未だ医師ではない医学生が臨床実習で医行為をするには、臨床実習前の全国試験に合格しなければならない。その試験は、82医学部医科大学が参加している医療系大学間共用試験実施評価機構が、16年前から自律的に実施している。試験内容は、コンピュータ出題による知識の試験(computer based testing:CBT)と、医療面接や診察技法の試験(objective structured clinical examination:OSCE)の2種類である。この試験は当初から国家試験にすべきとの声があったが実行に移されないままになっていた。しかし、ようやく2020年5月の厚生労働省医道審議会医師分科会報告書に、この試験を“公的化”することが明記され、法改正が進められている。“公的化”とは、国が行う準国家試験ないし一次国家試験というイメージであろうが、法整備上どのような呼称になるか未だ定まってはいない。
現在のCBTは、各大学のカリキュラムの進行状況に合わせるため、大学ごとに試験実施日が異なる。そこで、項目反応理論という試験理論を導入し、事前に難易度や識別力が測定された問題をプールしておき、そこから出題されるので、実施日や受験者が異なっても等質の試験が可能となっている。
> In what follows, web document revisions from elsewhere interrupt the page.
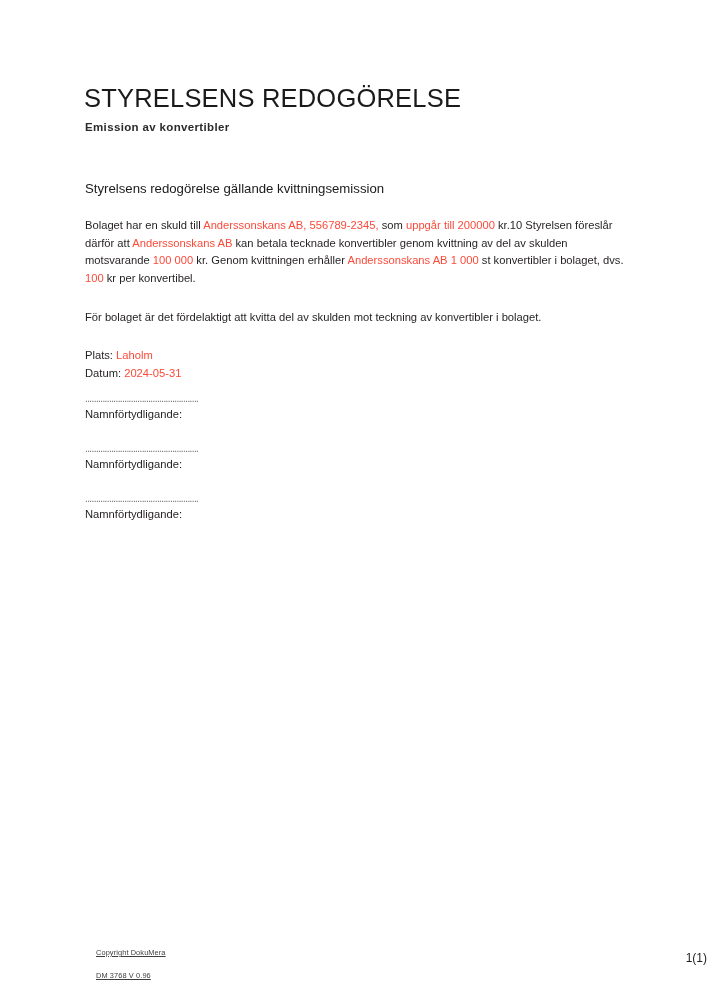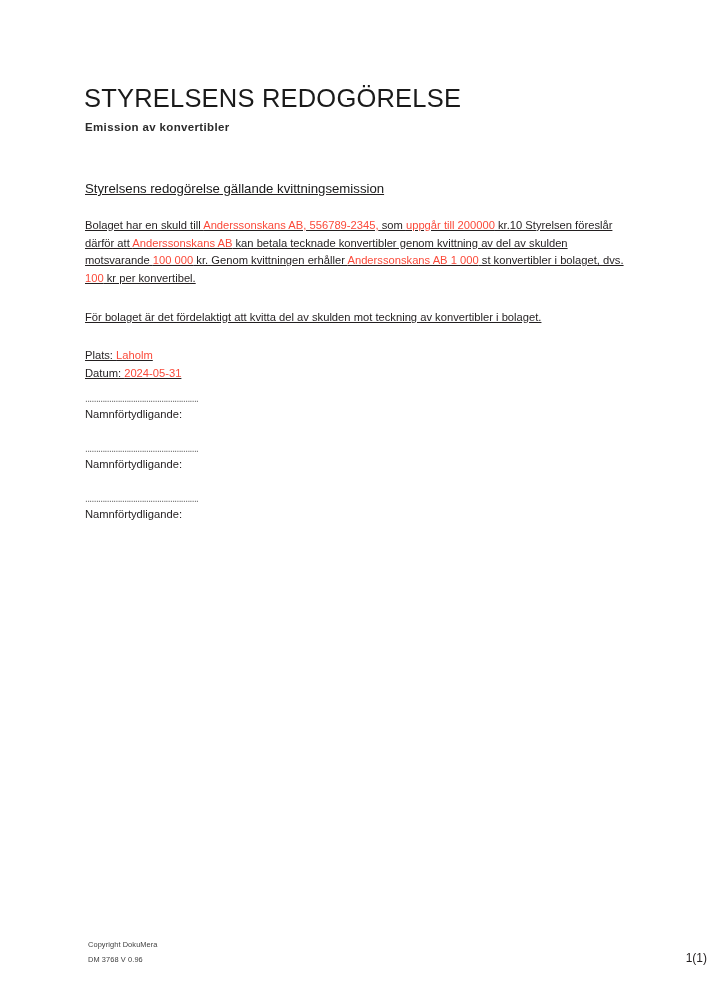--- a/index.html
+++ b/index.html
@@ -53,7 +53,6 @@
     left: 85px;
     top: 180px;
     width: 540px;
-    text-decoration: underline;
   }
   .section-heading {
     font-size: 13.2px;

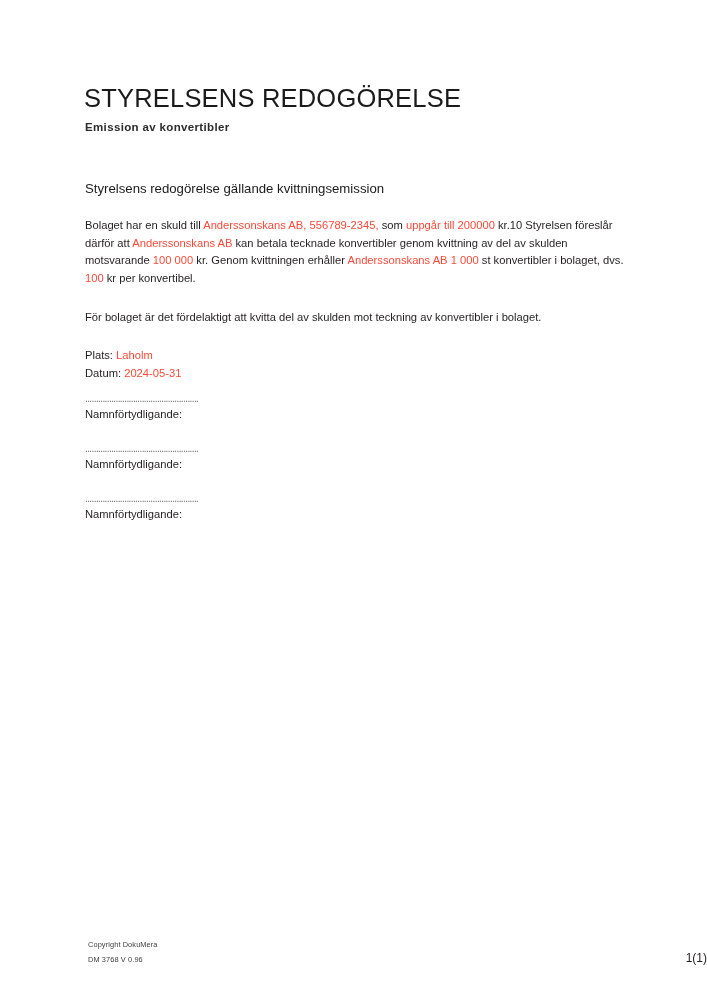--- a/index.html
+++ b/index.html
@@ -134,7 +134,7 @@
     color: #3d3d3d;
     letter-spacing: 0.1px;
   }
-  .footer-note div { margin: 4px; }
+  .footer-note div { margin: 12px; text-decoration: underline; }
 </style>
 </head>
 <body>

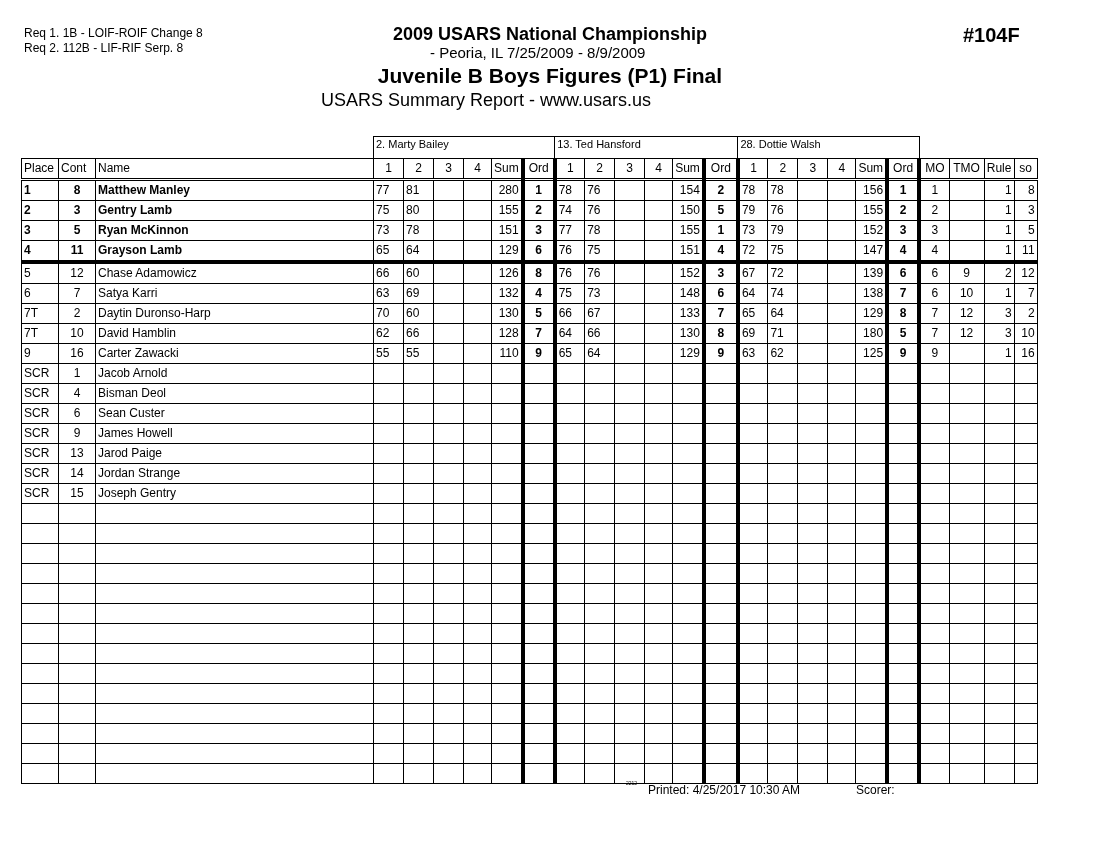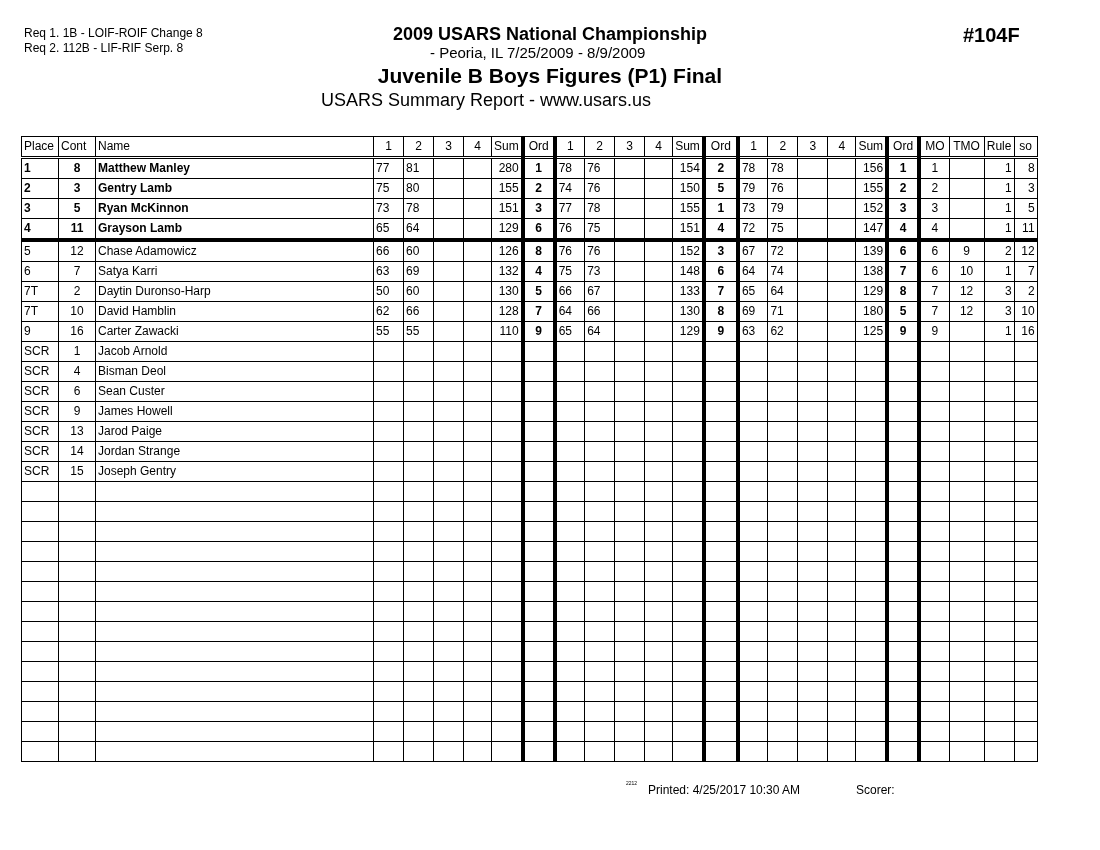--- a/index.html
+++ b/index.html
@@ -68,6 +68,13 @@
       <col style="width:23px">
   </colgroup>
   <tbody id="tbody">
+    <tr class="jh">
+      <td class="blank" colspan="3"></td>
+      <td colspan="6">2.  Marty Bailey</td>
+      <td colspan="6">13.  Ted  Hansford</td>
+      <td colspan="6">28.  Dottie Walsh</td>
+      <td class="blank" colspan="4"></td>
+    </tr>
     <tr class="ch" id="colhdr">
         <td>Place</td>
         <td>Cont</td>

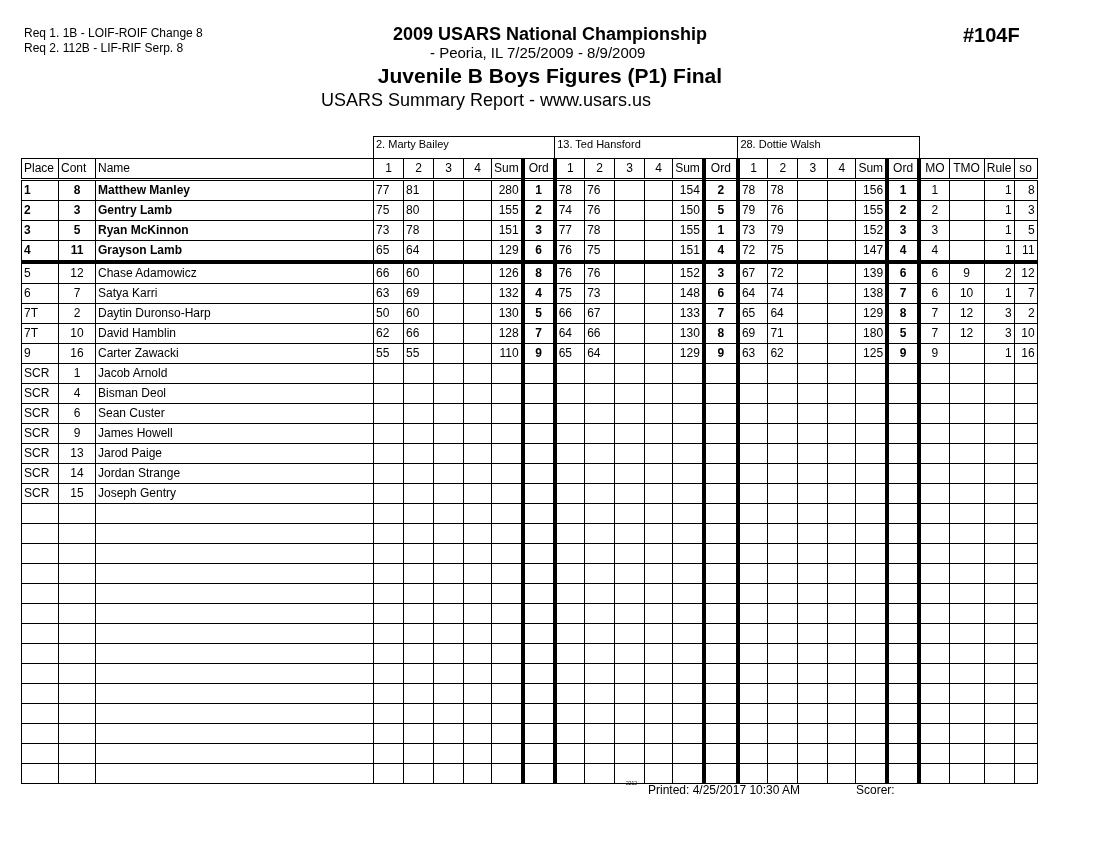--- a/index.html
+++ b/index.html
@@ -268,7 +268,7 @@
         <td class="pl">7T</td>
         <td class="c ct">2</td>
         <td class="nm">Daytin Duronso-Harp</td>
-        <td>50</td>
+        <td>70</td>
         <td>60</td>
         <td></td>
         <td></td>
また、OSCEでは、いくつもの小部屋が用意され、医学生が、初めの部屋に入ると「ここは外来診察室です。患者さんに医療面接をしなさい」という課題が示されていて、模擬患者をまねき入れ、来院理由や病歴を尋ねる。規定時間がきて次の小部屋に入ると「頭頸部の診察をしなさい」、その次は胸部診察を、さらに腹部診察、神経診察……と続く。各部屋には評価者がいて、学生の態度や実技を評価する。
この試験の公平性を確保するためのポイントは、評価者と模擬患者の2つ。評価者は、自大学教員のみならず、他大学から派遣された教員も評価に加わるので、評価の信頼性が確保される。模擬患者は、学生への対応を均一化するために、あらかじめ練習をしておかなければならない。
当機構では、評価の公平性を担保するためには模擬患者の標準化が喫緊の課題であるととらえ、大学教員と模擬患者団体の幹事からなる組織をつくって鋭意検討を重ねているところである。